The Hungary IBAN Validator confirms that a Hungarian bank account number in IBAN format is structurally correct. It verifies the HU country code, the 28-character length, the bank and branch codes, the full ISO 7064 MOD-97-10 checksum, and the two Hungarian national modulo-10 check digits — all without sending a single character to a server.
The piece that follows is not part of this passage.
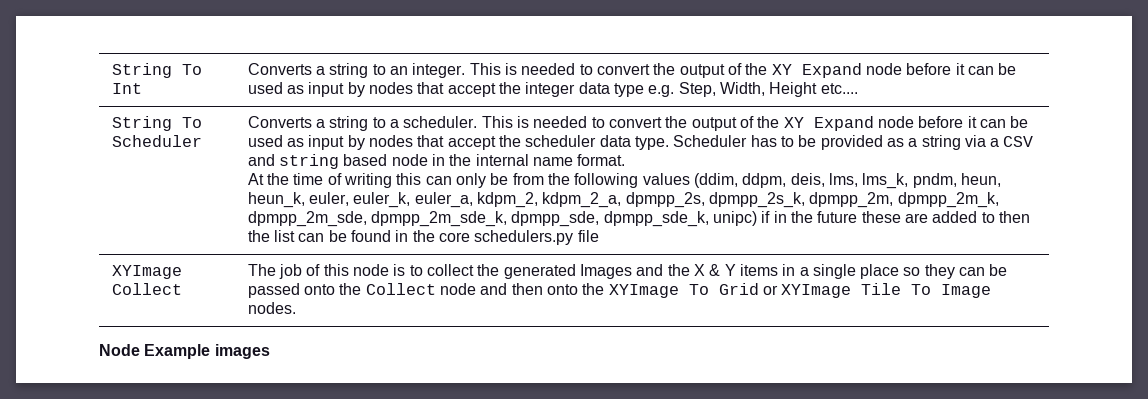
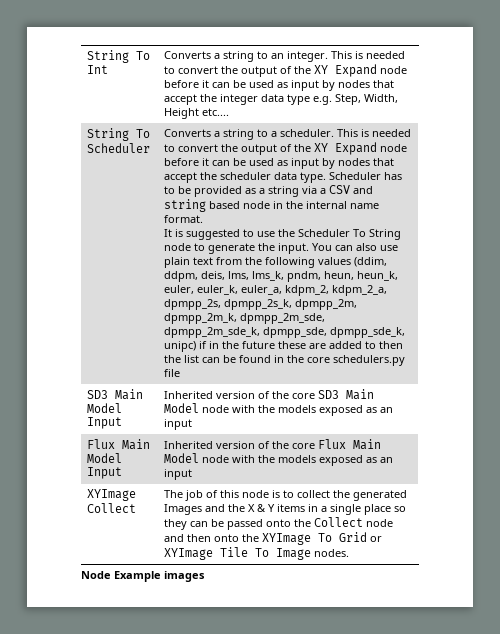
- At the time of writing this can only be from the following values (ddim, ddpm, deis, lms, lms_k, pndm, heun, heun_k, euler, euler_k, euler_a, kdpm_2, kdpm_2_a, dpmpp_2s, dpmpp_2s_k, dpmpp_2m, dpmpp_2m_k, dpmpp_2m_sde, dpmpp_2m_sde_k, dpmpp_sde, dpmpp_sde_k, unipc) if in the future these are added to then the list can be found in the core schedulers.py file
+ It is suggested to use the Scheduler To String node to generate the input. You can also use plain text from the following values (ddim, ddpm, deis, lms, lms_k, pndm, heun, heun_k, euler, euler_k, euler_a, kdpm_2, kdpm_2_a, dpmpp_2s, dpmpp_2s_k, dpmpp_2m, dpmpp_2m_k, dpmpp_2m_sde, dpmpp_2m_sde_k, dpmpp_sde, dpmpp_sde_k, unipc) if in the future these are added to then the list can be found in the core schedulers.py file
+ SD3 Main Model Input | Inherited version of the core SD3 Main Model node with the models exposed as an input
+ Flux Main Model Input | Inherited version of the core Flux Main Model node with the models exposed as an input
Hungary uses one of the longest IBANs in the SEPA area. Domestic transfers settle through GIRO (batch) and VIBER (real-time gross settlement), and both rely on a correctly formed IBAN. A fast offline validator catches typos before they cause failed transfers in payroll runs, accounting imports, and checkout forms.
How it works
A Hungarian IBAN has a fixed structure from the SWIFT IBAN Registry:
- HU — the country code for Hungary
- kk — 2 IBAN check digits (ISO 7064 MOD-97-10)
- bbb — 3-digit bank code
- ssss — 4-digit branch code
- x — 1 national check digit for the bank+branch block
- 15 digits — the account number
- y — 1 national check digit for the account block
Total: 28 characters, with the entire BBAN made up of digits only.
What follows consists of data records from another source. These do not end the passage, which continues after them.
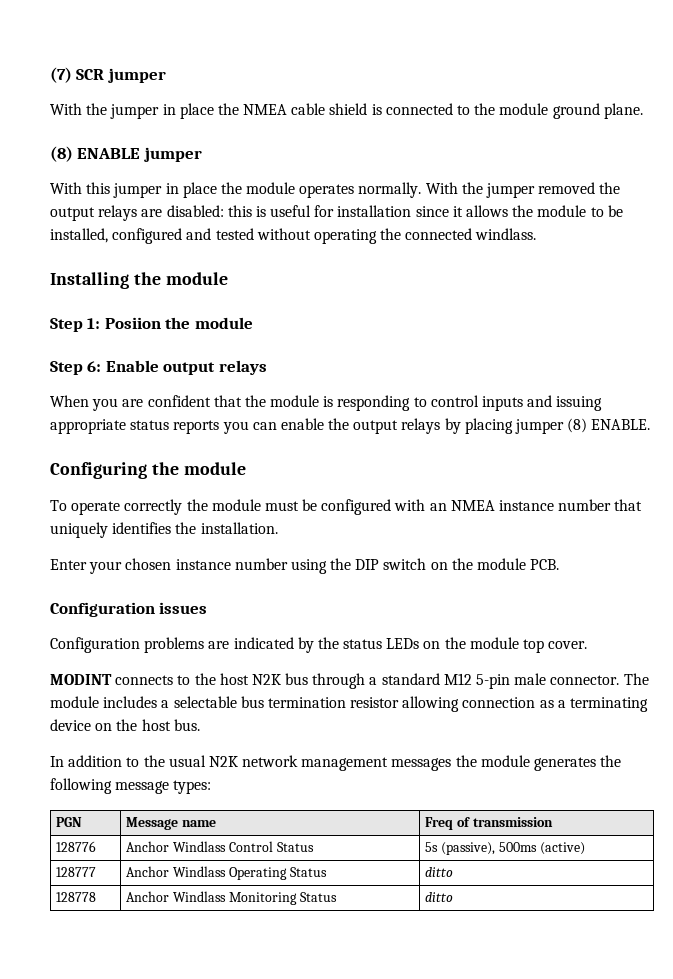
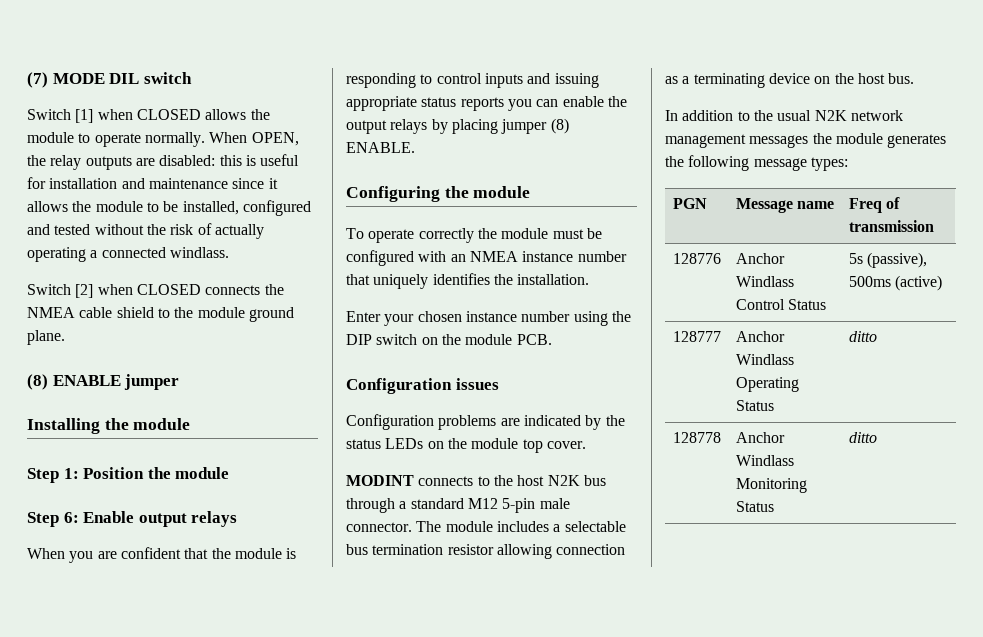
- (7) SCR jumper
- With the jumper in place the NMEA cable shield is connected to the module ground plane.
+ (7) MODE DIL switch
+ Switch [1] when CLOSED allows the module to operate normally. When OPEN, the relay outputs are disabled: this is useful for installation and maintenance since it allows the module to be installed, configured and tested without the risk of actually operating a connected windlass.
+ Switch [2] when CLOSED connects the NMEA cable shield to the module ground plane.
  (8) ENABLE jumper
- With this jumper in place the module operates normally. With the jumper removed the output relays are disabled: this is useful for installation since it allows the module to be installed, configured and tested without operating the connected windlass.
- Step 1: Posiion the module
+ Step 1: Position the module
Validation runs three independent checks:
- IBAN MOD-97-10 — move
HUplus the check digits to the end, expand letters to numbers, and confirm the result modulo 97 equals 1. - Bank/branch national check — over the 8-digit block (bank + branch + check digit), the weighted sum using the repeating pattern
9, 7, 3, 1must be a multiple of 10. - Account national check — the same weighted modulo-10 rule applied across the 16-digit account block (account + its check digit).
Worked example
Take HU42 1177 3016 1111 1018 0000 0000:
- Country code:
HU - IBAN check digits:
42 - Bank code:
117 - Branch code:
7301 - Bank/branch check digit:
6 - Account:
111110180000000 - Account check digit:
0
For the bank/branch block 11773016, multiply each digit by the weights 9 7 3 1 9 7 3 1 and sum; the total is divisible by 10, so the block passes. The account block is checked the same way, and the rearranged string reduces to a MOD-97 remainder of 1. All three checks pass, so the IBAN is valid.
Changing a single digit almost always breaks at least one of the three checksums, which is why Hungary’s triple-check IBAN is unusually robust against typos. Every character is processed locally — nothing is uploaded, logged, or transmitted.